**EXERCISE REQUIREMENTS:** Among the records below, which lines contain the string "solid"? Report them.

[Front-end code edit data]
┌──

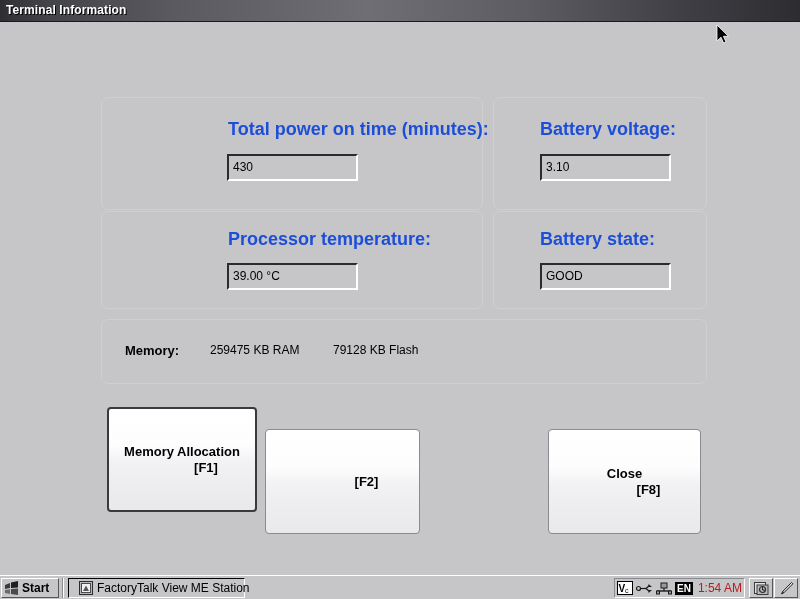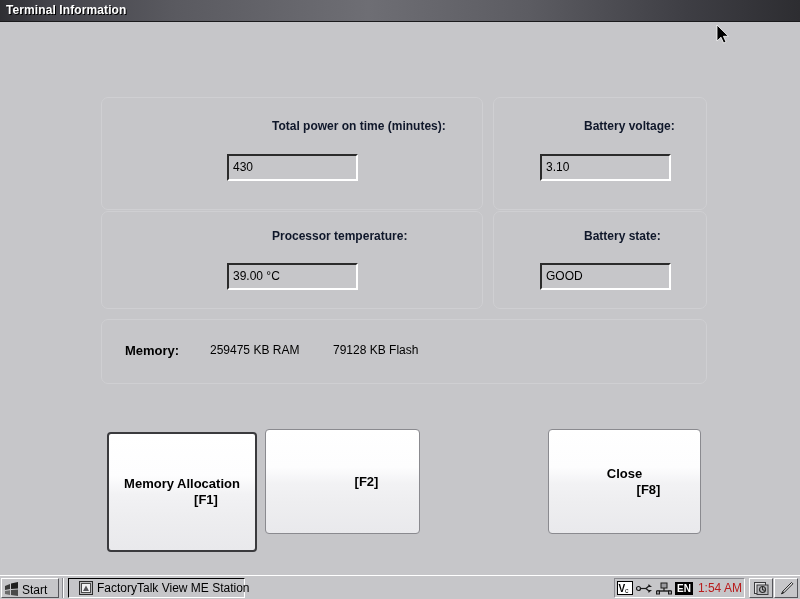--- a/index.html
+++ b/index.html
@@ -64,11 +64,10 @@
   
   .field-label {
     position: absolute;
-    font-size: 12px;
-    font-weight: bold;
-    color: #0f172a;
-    white-space: nowrap;
-    margin-left: 44px;
+    font-size: 18px;
+    font-weight: bold;
+    color: #1d4ed8;
+    white-space: nowrap;
   }
 
   

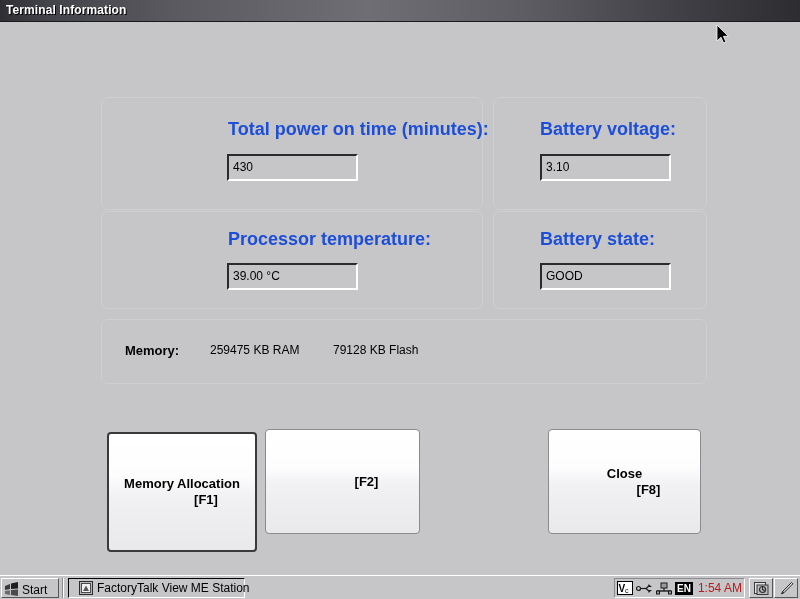--- a/index.html
+++ b/index.html
@@ -135,7 +135,7 @@
   }
   .pushbtn .line2 { font-weight: bold; margin-left: 48px; }
 
-  #btn-memalloc  { left: 107px; top: 409px; width: 150px; height: 120px; justify-content: center; }
+  #btn-memalloc  { left: 107px; top: 384px; width: 150px; height: 105px; justify-content: center; }
   #btn-runtime   { left: 265px; top: 406px; width: 155px; height: 105px; }
   #btn-close     { left: 548px; top: 406px; width: 153px; height: 105px; }
 

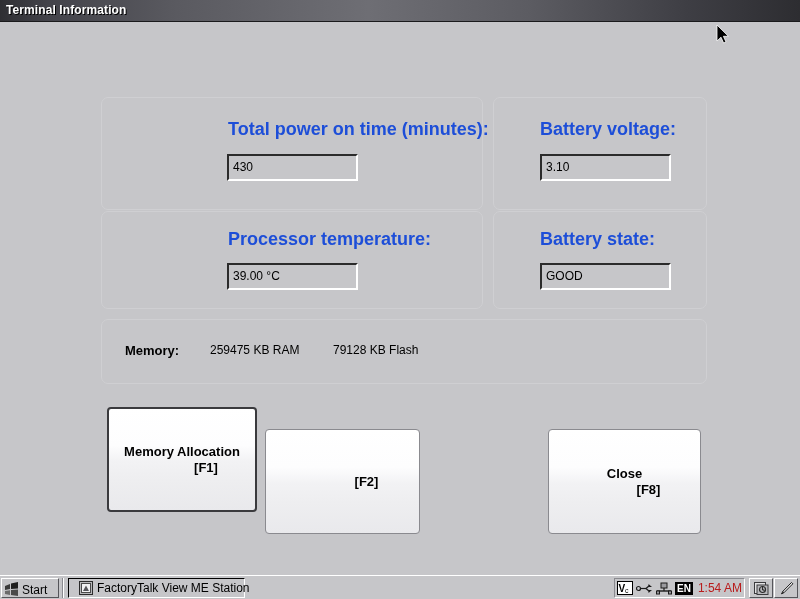--- a/index.html
+++ b/index.html
@@ -157,9 +157,10 @@
     border-right: 1px solid #55555a;
     border-bottom: 1px solid #55555a;
     display: flex;
-    align-items: flex-end;
+    align-items: center;
     padding-left: 2px;
     cursor: default;
+    font-weight: bold;
   }
   #start-icon {
     width: 16px; height: 15px;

└──

**ANSWER TO THIS EXERCISE:**
     border-right: 1px solid #55555a;
     border-bottom: 1px solid #55555a;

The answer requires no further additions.